Problem statement> Across the entries that follow, count each line holding "order" and state the total alone.

Before-and-after change records:
□ □ □ □ □ □ □
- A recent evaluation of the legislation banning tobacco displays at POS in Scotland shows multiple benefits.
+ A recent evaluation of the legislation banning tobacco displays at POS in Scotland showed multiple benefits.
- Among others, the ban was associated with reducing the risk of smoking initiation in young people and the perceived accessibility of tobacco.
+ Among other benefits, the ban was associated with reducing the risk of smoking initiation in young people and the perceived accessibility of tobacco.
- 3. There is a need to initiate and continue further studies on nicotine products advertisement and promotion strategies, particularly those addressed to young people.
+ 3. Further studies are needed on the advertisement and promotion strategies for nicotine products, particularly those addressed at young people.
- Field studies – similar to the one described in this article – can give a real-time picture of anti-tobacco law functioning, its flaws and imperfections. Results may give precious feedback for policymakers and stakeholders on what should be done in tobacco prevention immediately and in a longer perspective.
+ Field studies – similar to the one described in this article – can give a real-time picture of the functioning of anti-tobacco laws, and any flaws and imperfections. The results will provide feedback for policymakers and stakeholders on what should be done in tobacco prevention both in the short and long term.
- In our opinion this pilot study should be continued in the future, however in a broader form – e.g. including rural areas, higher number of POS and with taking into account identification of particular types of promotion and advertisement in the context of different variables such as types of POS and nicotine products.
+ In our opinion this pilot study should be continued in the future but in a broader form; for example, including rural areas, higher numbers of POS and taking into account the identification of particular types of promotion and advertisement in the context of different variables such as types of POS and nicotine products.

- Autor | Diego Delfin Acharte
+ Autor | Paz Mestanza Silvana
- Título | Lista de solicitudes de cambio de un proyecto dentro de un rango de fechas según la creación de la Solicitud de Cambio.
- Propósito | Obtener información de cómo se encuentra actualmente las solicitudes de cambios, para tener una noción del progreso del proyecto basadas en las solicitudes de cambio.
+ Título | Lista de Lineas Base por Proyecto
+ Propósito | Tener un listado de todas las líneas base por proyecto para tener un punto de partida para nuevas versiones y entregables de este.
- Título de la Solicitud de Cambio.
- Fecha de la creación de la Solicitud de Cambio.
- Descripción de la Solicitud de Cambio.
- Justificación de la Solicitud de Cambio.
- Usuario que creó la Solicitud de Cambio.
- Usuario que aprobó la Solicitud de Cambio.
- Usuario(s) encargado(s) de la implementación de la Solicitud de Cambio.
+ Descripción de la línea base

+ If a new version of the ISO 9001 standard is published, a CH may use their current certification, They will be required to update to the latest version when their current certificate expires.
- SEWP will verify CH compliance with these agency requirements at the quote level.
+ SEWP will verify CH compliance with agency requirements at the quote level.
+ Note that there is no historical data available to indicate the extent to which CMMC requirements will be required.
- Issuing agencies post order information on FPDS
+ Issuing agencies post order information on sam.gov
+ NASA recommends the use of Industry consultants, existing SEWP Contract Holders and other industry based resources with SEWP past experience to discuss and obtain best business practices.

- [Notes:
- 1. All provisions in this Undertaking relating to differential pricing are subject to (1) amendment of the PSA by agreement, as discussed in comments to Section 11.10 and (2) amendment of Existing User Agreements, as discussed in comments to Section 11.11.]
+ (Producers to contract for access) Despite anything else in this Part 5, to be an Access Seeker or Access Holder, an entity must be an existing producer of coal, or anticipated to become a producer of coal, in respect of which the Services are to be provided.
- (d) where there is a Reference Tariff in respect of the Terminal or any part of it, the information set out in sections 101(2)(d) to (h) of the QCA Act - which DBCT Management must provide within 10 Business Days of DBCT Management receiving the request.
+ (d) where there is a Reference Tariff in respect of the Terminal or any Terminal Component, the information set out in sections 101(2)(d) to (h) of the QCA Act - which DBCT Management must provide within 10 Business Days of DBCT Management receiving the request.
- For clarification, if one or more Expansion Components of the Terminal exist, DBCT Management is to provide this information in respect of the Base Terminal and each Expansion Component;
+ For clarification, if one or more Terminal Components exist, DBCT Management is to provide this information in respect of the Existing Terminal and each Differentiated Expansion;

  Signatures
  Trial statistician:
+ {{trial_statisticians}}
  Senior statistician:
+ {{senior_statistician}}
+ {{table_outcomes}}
□ □ □ □ □ □ □
Problem solution> 2